Jakarta, 2 November 2018
       
   
     
   
      

Jadi Majikan Itu Berat


Tiba-tiba handphone yang gue pegang bernyanyi lagu Indonesia Raya. Suaranya nyaring banget sampe semua orang di sekeliling gue langsung melirik gue. Gue cuma senyum kecil aja ke arah mereka. Jiwa nasionalisme gue emang nggak ada duanya. Kubaca di layar, Pak John.

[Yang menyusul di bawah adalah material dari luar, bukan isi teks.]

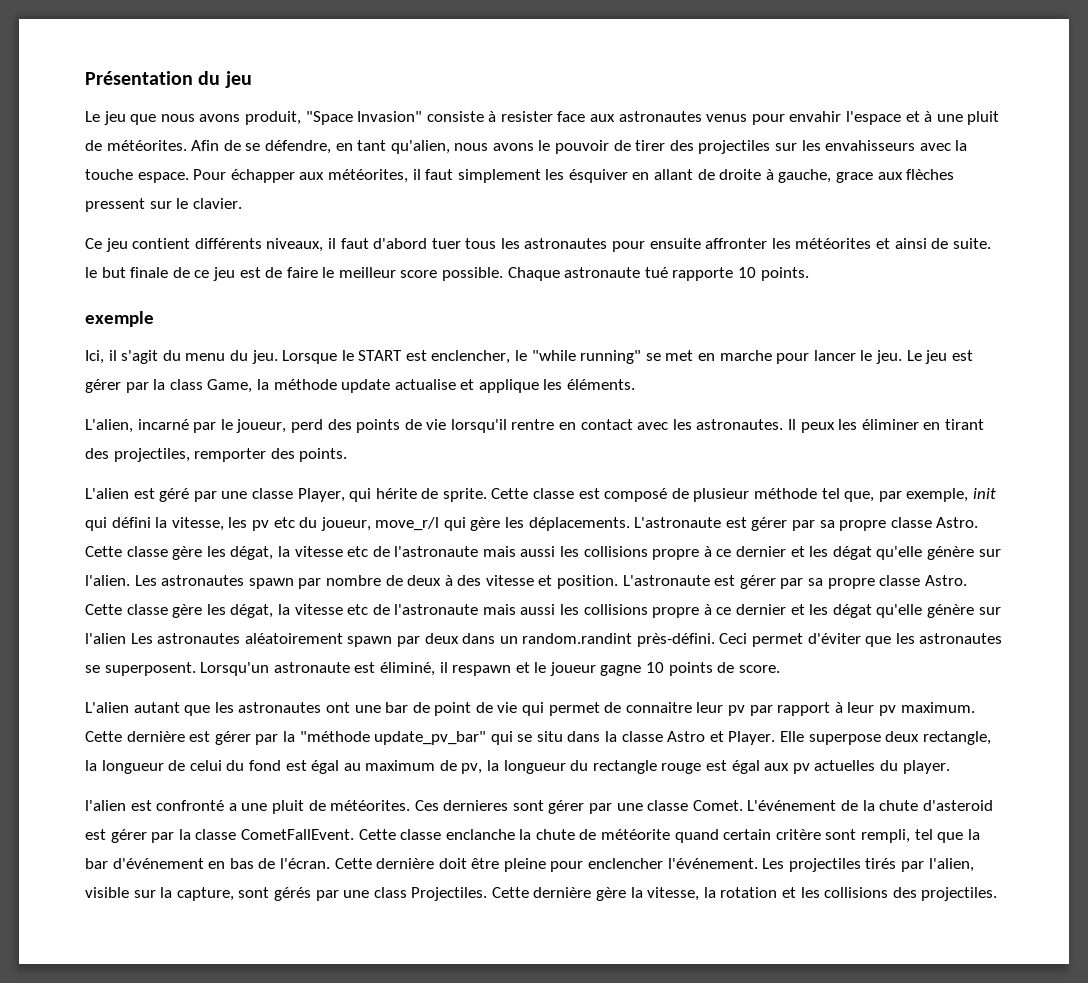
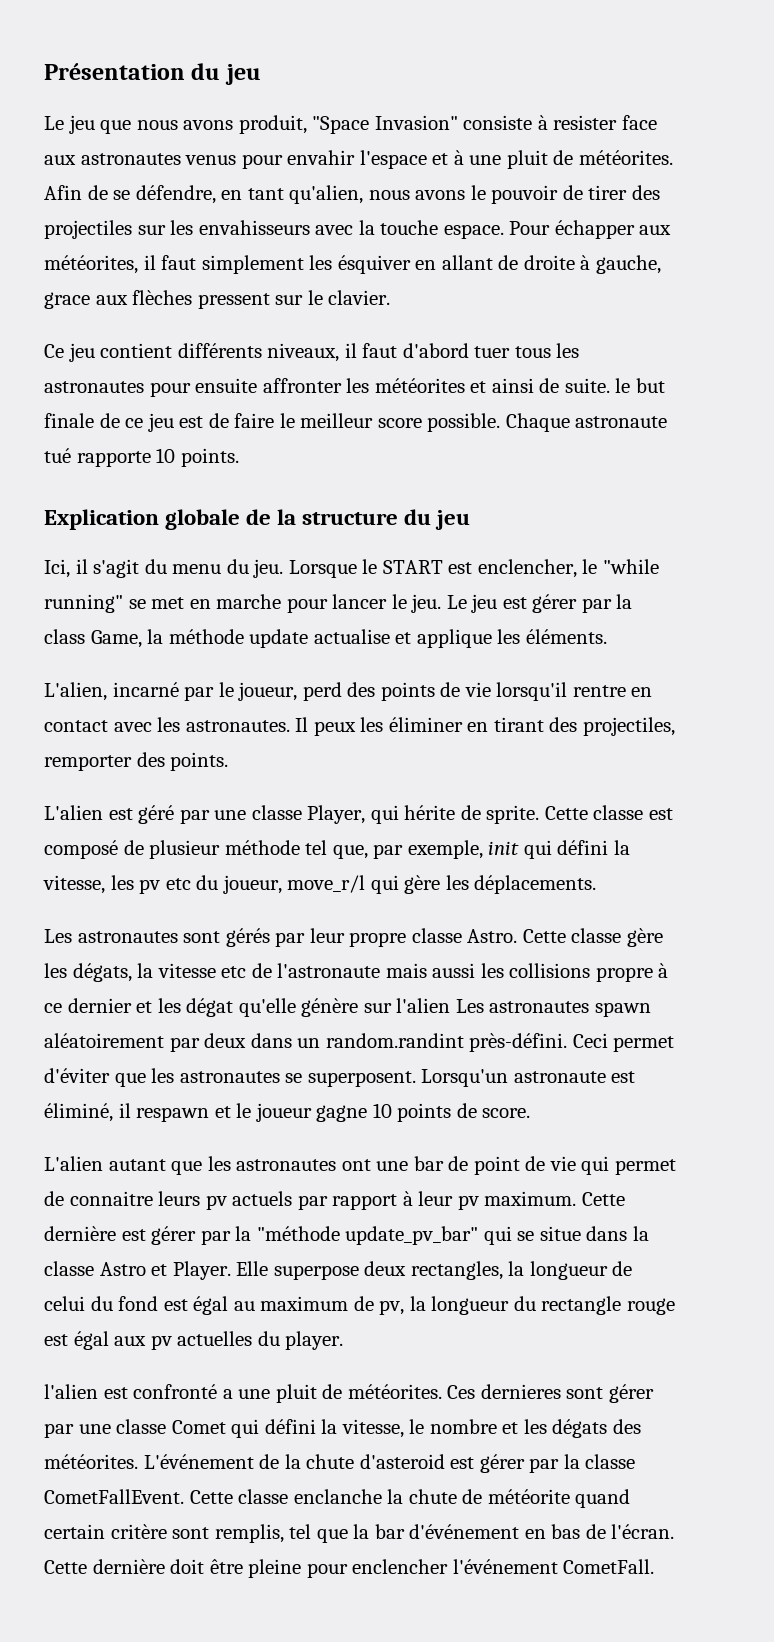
- exemple
+ Explication globale de la structure du jeu
- Cette classe est composé de plusieur méthode tel que, par exemple, init qui défini la vitesse, les pv etc du joueur, move_r/l qui gère les déplacements. L'astronaute est gérer par sa propre classe Astro. Cette classe gère les dégat, la vitesse etc de l'astronaute mais aussi les collisions propre à ce dernier et les dégat qu'elle génère sur l'alien. Les astronautes spawn par nombre de deux à des vitesse et position. L'astronaute est gérer par sa propre classe Astro. Cette classe gère les dégat, la vitesse etc de l'astronaute mais aussi les collisions propre à ce dernier et les dégat qu'elle génère sur l'alien Les astronautes aléatoirement spawn par deux dans un random.randint près-défini.
+ Cette classe est composé de plusieur méthode tel que, par exemple, init qui défini la vitesse, les pv etc du joueur, move_r/l qui gère les déplacements.
+ Les astronautes sont gérés par leur propre classe Astro. Cette classe gère les dégats, la vitesse etc de l'astronaute mais aussi les collisions propre à ce dernier et les dégat qu'elle génère sur l'alien Les astronautes spawn aléatoirement par deux dans un random.randint près-défini.
- L'alien autant que les astronautes ont une bar de point de vie qui permet de connaitre leur pv par rapport à leur pv maximum.
+ L'alien autant que les astronautes ont une bar de point de vie qui permet de connaitre leurs pv actuels par rapport à leur pv maximum.
- Cette dernière est gérer par la "méthode update_pv_bar" qui se situ dans la classe Astro et Player.
+ Cette dernière est gérer par la "méthode update_pv_bar" qui se situe dans la classe Astro et Player.
- Elle superpose deux rectangle, la longueur de celui du fond est égal au maximum de pv, la longueur du rectangle rouge est égal aux pv actuelles du player.
+ Elle superpose deux rectangles, la longueur de celui du fond est égal au maximum de pv, la longueur du rectangle rouge est égal aux pv actuelles du player.
- Ces dernieres sont gérer par une classe Comet.
+ Ces dernieres sont gérer par une classe Comet qui défini la vitesse, le nombre et les dégats des météorites.
- Cette classe enclanche la chute de météorite quand certain critère sont rempli, tel que la bar d'événement en bas de l'écran.
+ Cette classe enclanche la chute de météorite quand certain critère sont remplis, tel que la bar d'événement en bas de l'écran.
- Cette dernière doit être pleine pour enclencher l'événement. Les projectiles tirés par l'alien, visible sur la capture, sont gérés par une class Projectiles. Cette dernière gère la vitesse, la rotation et les collisions des projectiles.
+ Cette dernière doit être pleine pour enclencher l'événement CometFall.

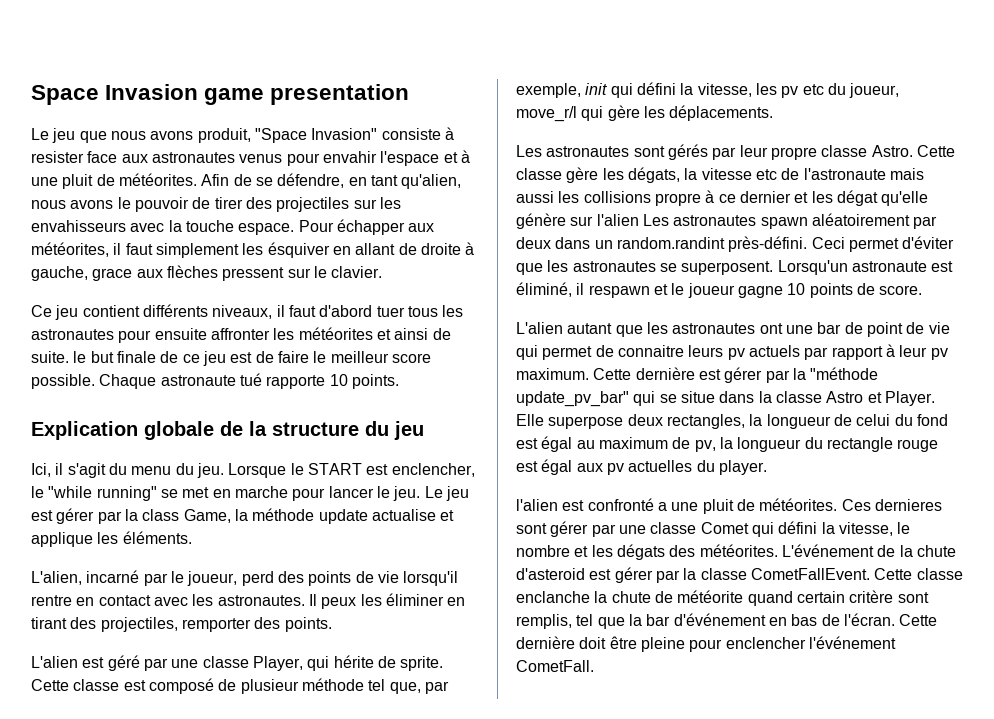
- Présentation du jeu
+ Space Invasion game presentation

Biasanya Pak John bawa berita baik kalo nelpon.
“Telpon penting buat masa depan gue,” ujar gue ke temen-temen gue di ruangan.
“Siap, Pak!”
Gue tutup telpon. Rasanya gue pengen lompat-lompat atau manjat pohon kalo perlu, tapi gue masih punya rasa malu walau sedikit. Pak John nelpon kalo ada proyek baru buat gue yang bayarannya gede. Hampir mendekati bayaran si Princess sekali manggung. Ada orang tajir minta perusahaan gue jadi WO anaknya. Gede-gedean banget pestanya. Kebayang kan pundi-pundi rupiah bakalan masuk rekening gue.
Gue harus gerak cepat menemui orang yang dibilang Pak John. Gue pencet handphone, mau menelpon si Bewok sopir yang baru gue pekerjakan dua bulan. Nama aslinya Jarkasih, tapi gue lebih seneng manggil dia Bewok karena mukanya yang brewokan.

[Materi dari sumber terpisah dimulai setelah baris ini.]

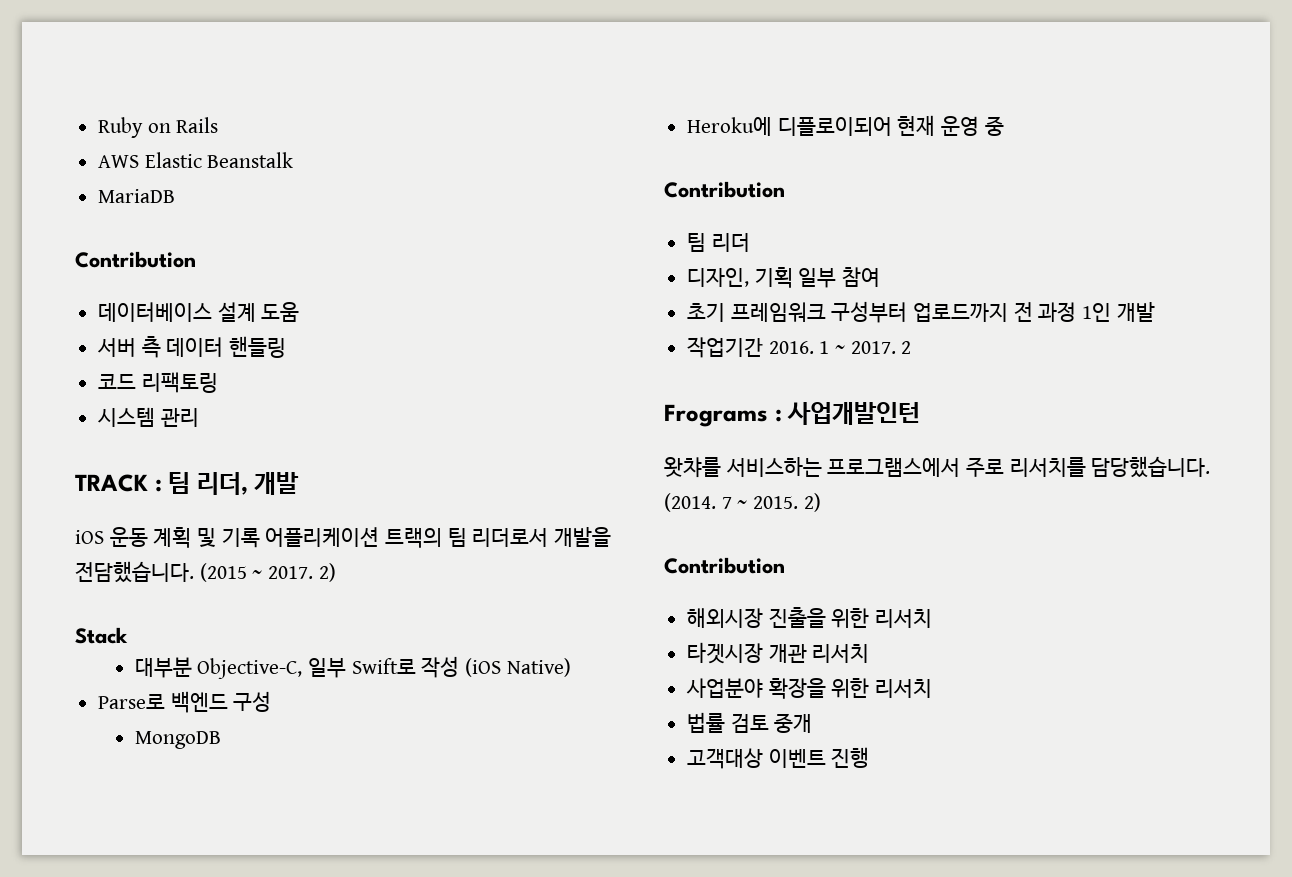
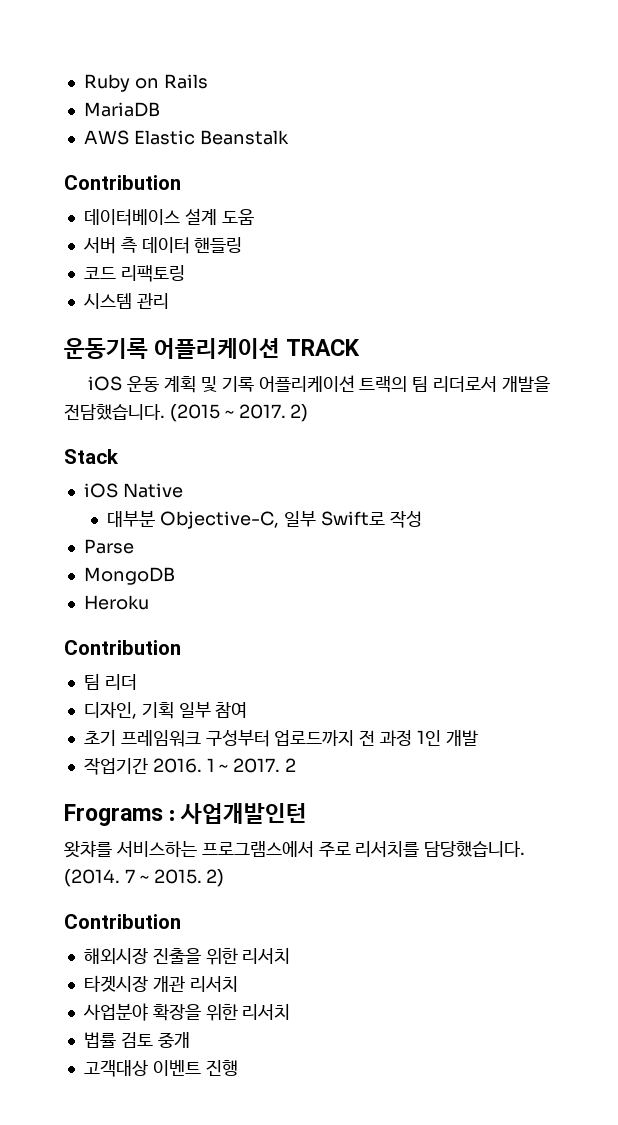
+ MariaDB
- MariaDB
- TRACK : 팀 리더, 개발
+ 운동기록 어플리케이션 TRACK
+ iOS Native
- 대부분 Objective-C, 일부 Swift로 작성 (iOS Native)
- Parse로 백엔드 구성
+ 대부분 Objective-C, 일부 Swift로 작성
+ Parse
  MongoDB
- Heroku에 디플로이되어 현재 운영 중
+ Heroku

Satu kali dering nggak diangkat, dua kali nggak tetep nggak ngangkat. Tiga kali, empat kali sampe sepuluh kali telpon gue nggak diangkat si Bewok. Gue mulai kesel sekaligus panik. Ini proyek penting buat gue juga buat anak buah gue. Pertaruhan nama perusahaan, time is money dong.

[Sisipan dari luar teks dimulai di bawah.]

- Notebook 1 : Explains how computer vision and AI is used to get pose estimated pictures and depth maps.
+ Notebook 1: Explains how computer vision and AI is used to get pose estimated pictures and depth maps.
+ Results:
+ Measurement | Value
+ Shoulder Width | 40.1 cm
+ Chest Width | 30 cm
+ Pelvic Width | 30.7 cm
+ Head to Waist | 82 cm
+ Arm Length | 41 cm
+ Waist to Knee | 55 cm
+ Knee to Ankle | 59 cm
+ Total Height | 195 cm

Sekali lagi gue mencet keypad telpon, si Bewok baru ngangkat. “Ya, Bos.”
“Lo dimana, Bewok? Gue telpon kok nggak ngangkat?” suara gue kayaknya langsung naik delapan oktaf.
“Maaf, Pak. Saya lagi ngopi tadi ngantuk banget. Semalam kucing di rumah berantem sama kucing tetangga, jadi saya harus misahin dulu.”
“Cukup ceritanya. Lo sekarang ke mobil. Jemput gue di lobby!”
“Tapi abisin dulu kopinya, ya.”
“Kagak ada, sekarang juga lo jemput gue di lobby. Kalo bisa tu kopi lu siram ke muka lo, biar lo melek,” mendidih rasanya kepala ini mendengar jawaban si Bewok. Obat darah tinggi kayaknya nggak cukup kalo cuma satu yang kuminum.
Gue lari ke lobby kantor sambil celingukan nyari mobil gue. Semenit, dua menit sampe sepuluh menit si Bewok belum dateng juga. Rasanya dulu pas sekolah maksud dari pelajaran matematika bukan buat hal-hal kayak gini deh.
“Pak!” Gue balik badan, muka gue langsung panas. Si Bewok lagi jalan dengan santai ke arah gue.
“Lo kan harusnya udah bawa mobil ke depan muka gue, Wok. Kenapa lo masih santai di sini?”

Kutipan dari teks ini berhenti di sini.